··· Data shown ···
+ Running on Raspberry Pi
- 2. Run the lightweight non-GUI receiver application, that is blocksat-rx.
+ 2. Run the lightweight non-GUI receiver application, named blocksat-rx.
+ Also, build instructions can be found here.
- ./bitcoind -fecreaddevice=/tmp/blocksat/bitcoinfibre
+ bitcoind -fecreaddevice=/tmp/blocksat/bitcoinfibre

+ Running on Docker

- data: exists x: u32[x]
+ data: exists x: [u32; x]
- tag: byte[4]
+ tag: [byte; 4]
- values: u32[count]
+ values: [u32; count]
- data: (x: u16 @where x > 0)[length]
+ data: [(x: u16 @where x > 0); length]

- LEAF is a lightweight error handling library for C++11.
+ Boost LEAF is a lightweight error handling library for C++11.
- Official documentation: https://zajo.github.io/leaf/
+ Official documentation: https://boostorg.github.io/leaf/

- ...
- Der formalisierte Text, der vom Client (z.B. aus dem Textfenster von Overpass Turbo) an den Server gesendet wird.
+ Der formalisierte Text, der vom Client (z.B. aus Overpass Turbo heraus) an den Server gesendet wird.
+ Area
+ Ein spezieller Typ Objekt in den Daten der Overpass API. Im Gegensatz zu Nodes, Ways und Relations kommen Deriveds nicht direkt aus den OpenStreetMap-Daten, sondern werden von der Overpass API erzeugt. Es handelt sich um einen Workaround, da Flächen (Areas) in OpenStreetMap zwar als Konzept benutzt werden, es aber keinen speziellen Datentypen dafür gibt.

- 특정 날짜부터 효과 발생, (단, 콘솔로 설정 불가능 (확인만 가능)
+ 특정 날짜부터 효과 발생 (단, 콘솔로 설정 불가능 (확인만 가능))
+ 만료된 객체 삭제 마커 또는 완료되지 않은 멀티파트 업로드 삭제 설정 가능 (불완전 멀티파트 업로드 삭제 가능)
···
### [Exercise aim]
Your answer must be a copy of every line in the data above that holds the string "documentation".

### [Answer to this task]
- Official documentation: https://zajo.github.io/leaf/
+ Official documentation: https://boostorg.github.io/leaf/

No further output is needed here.